Dans le troisième paragraphe, le narrateur se focalise à nouveau sur la terre et établit un portrait plutôt sombre du paysage auquel Valjean doit faire face. En effet, il dénonce l'aspect déréglé de cet univers où la terre est plus éclairée que le ciel en utilisant l'adverbe « particulièrement » (L. 16) pour renforcer l'adjectif « sinistre » (L. 16).

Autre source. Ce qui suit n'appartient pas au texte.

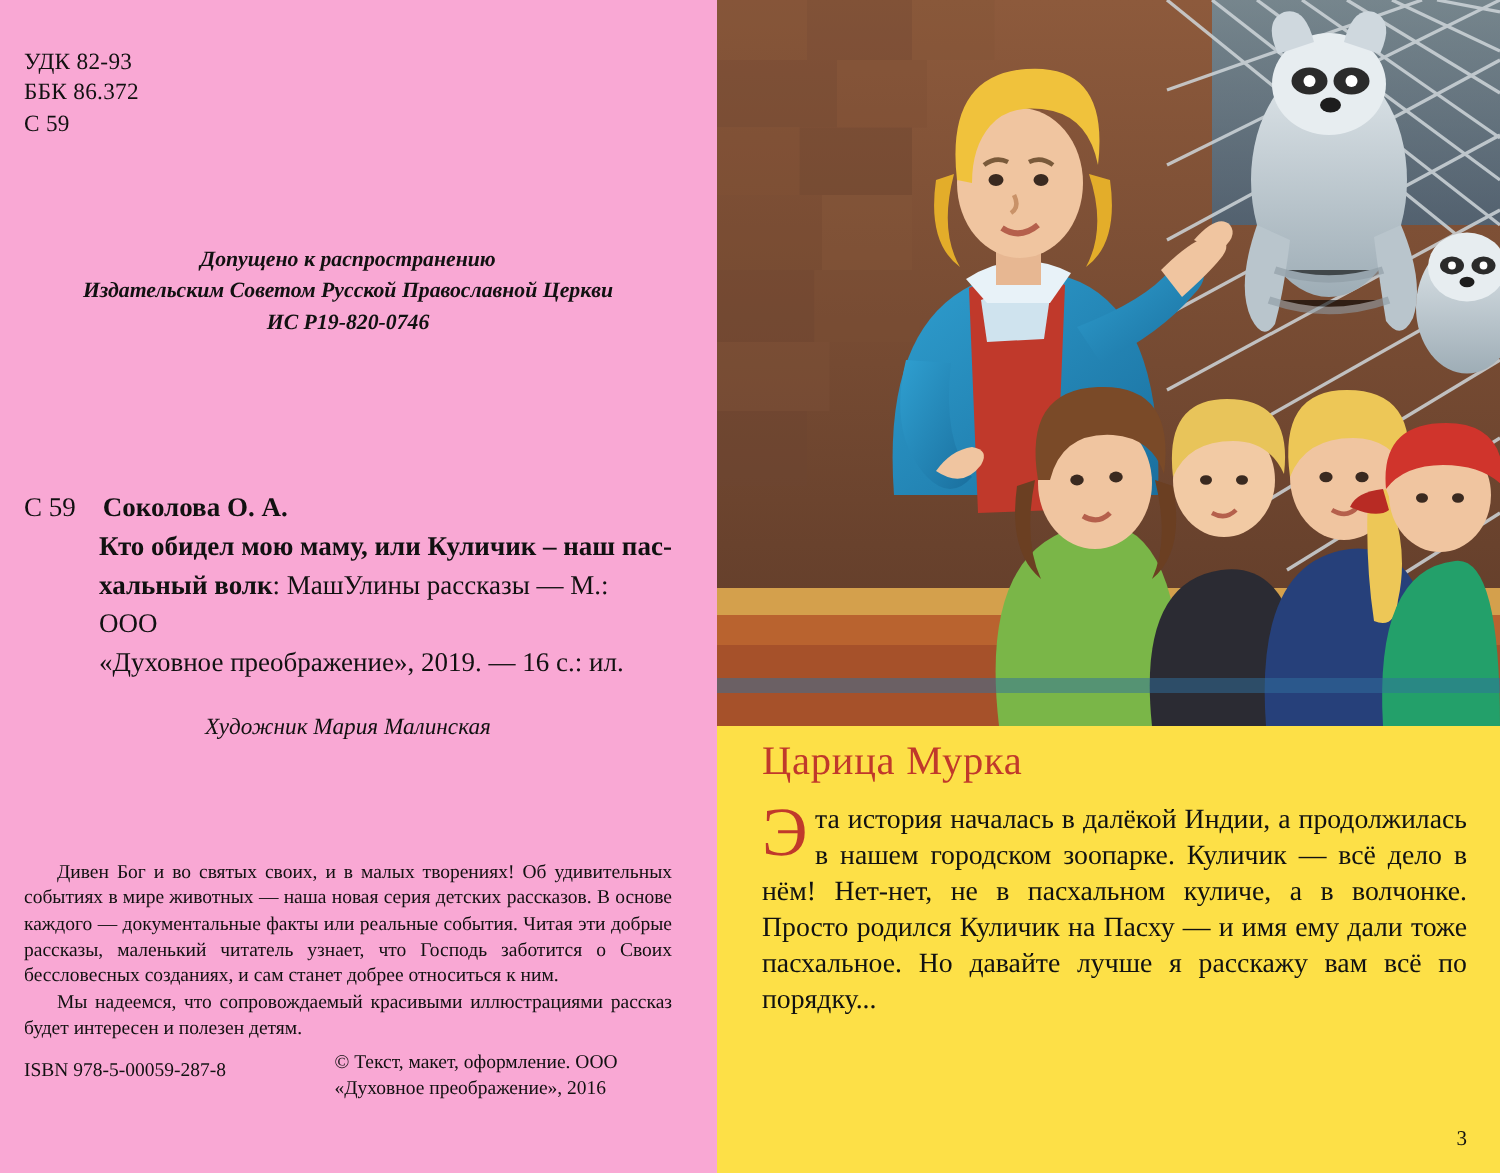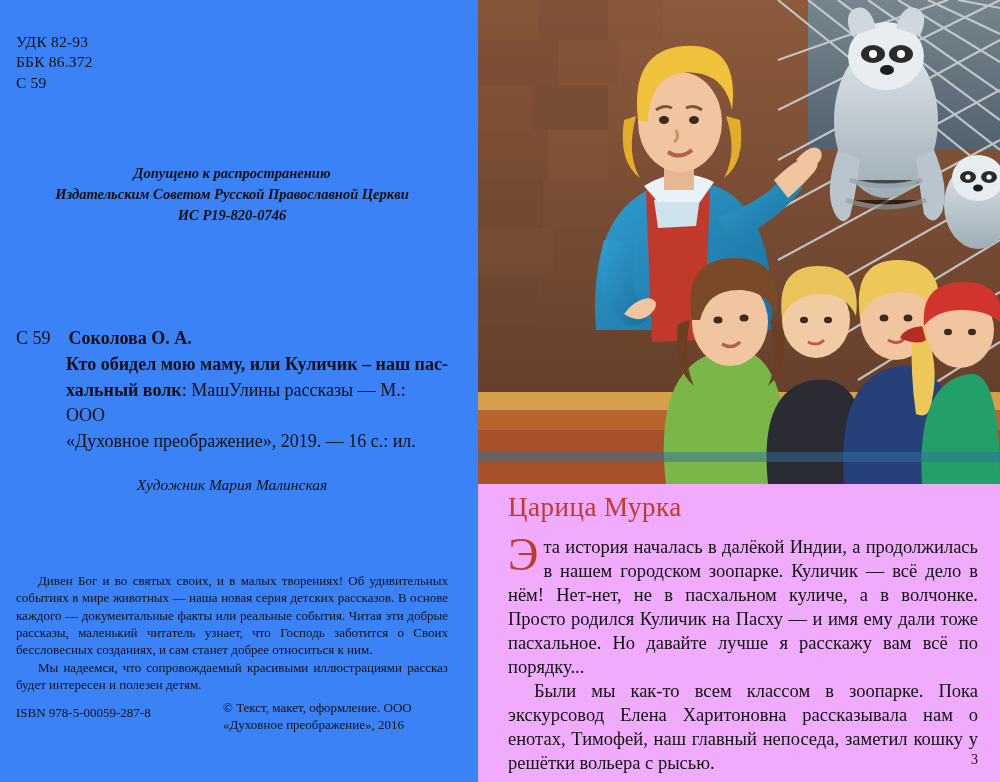"УДК 82-93" .left-page { background: #3b82f6 -> #f9a8d4 }
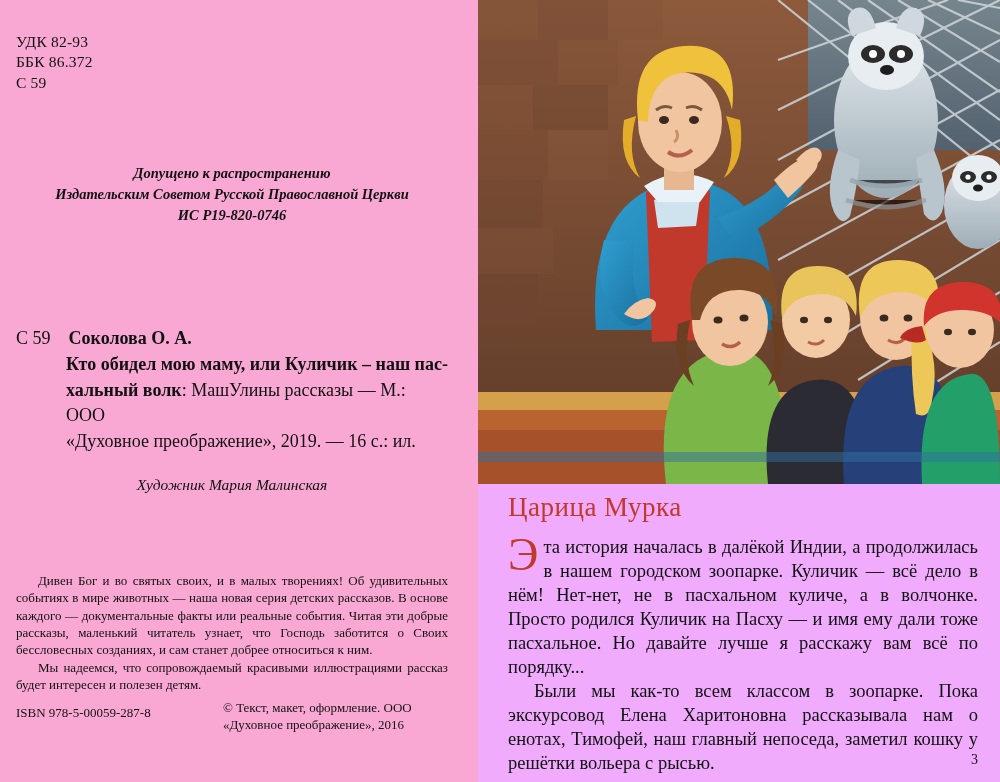"Царица Мурка" .right-page { background: #f0abfc -> #fde047 }
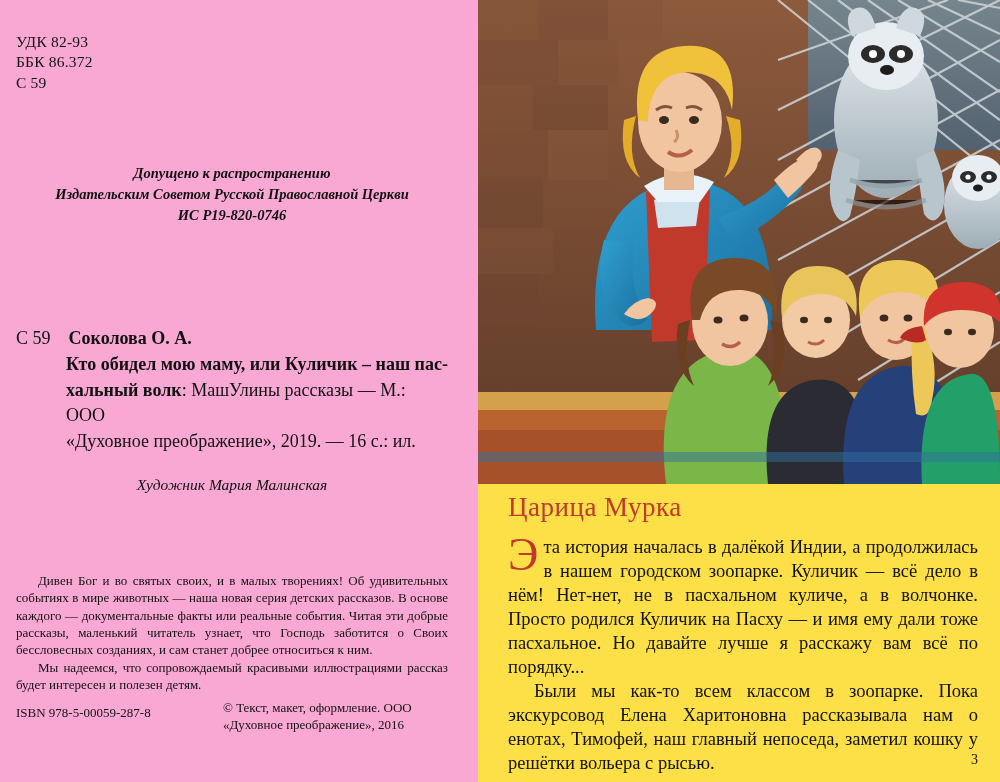"Были мы как-то всем классом" p.indent { html: <p>Были мы как-то всем классом в зоопарке. Пока экскурсовод Елена Харитоновна рассказывала нам о енотах, Тимофей, наш главный непоседа, заметил кошку у решётки вольера с рысью.</p> -> none }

De même, l'on relèvera le champ lexical de la noirceur (« blafarde », « ténébreux », « lugubre ») associé à la colline qui semble constituer une sorte de flou -- son « chétif contour » (L. 17) est « vague » (L.17). Dans la phrase « Tout cet ensemble était hideux, petit, lugubre et borné » (L.18-19), le narrateur semble résumer la laideur du monde terrestre et, par association métonymique, les habitants de Digne dont l'étroitesse d'esprit enferme Valjean dans ce rôle de marginal exclu par la société civile. En un sens, ce que Hugo dénonce ici, c'est la laideur intérieure de ces personnes qui empêchent Valjean de lever les yeux vers le ciel et d'y trouver un certain salut. Enfin, la dernière phrase de notre extrait est particulièrement frappante, ne serait-ce que par sa construction syntaxique. L'utilisation adverbiale de « rien » (L. 19) en tête de phrase vient souligner l'absence d'espoir dans cet horizon borné et lugubre et introduit cet arbre « difforme » (L. 20). Au lieu de former une phrase complète, Hugo choisit de décrire cet arbre plus en détail en insérant la proposition subordonnée relative « qui se tordait en frissonnant à quelques pas du voyageur » (L. 20-21). Cette dernière n'est pas sans intérêt puisqu'elle ajoute à cette atmosphère sinistre un effet presque gothique avec l'image de l'arbre tordu. De la sorte, l'expression « le voyageur » en devient presque ambiguë puisque qu'elle pourrait non seulement désigner Valjean mais aussi tout voyageur qui oserait se confronter à cette nature hostile.
** Ces trois pargraphes ne sont que des suggestions et ne constituent en aucun cas un modèle absolu.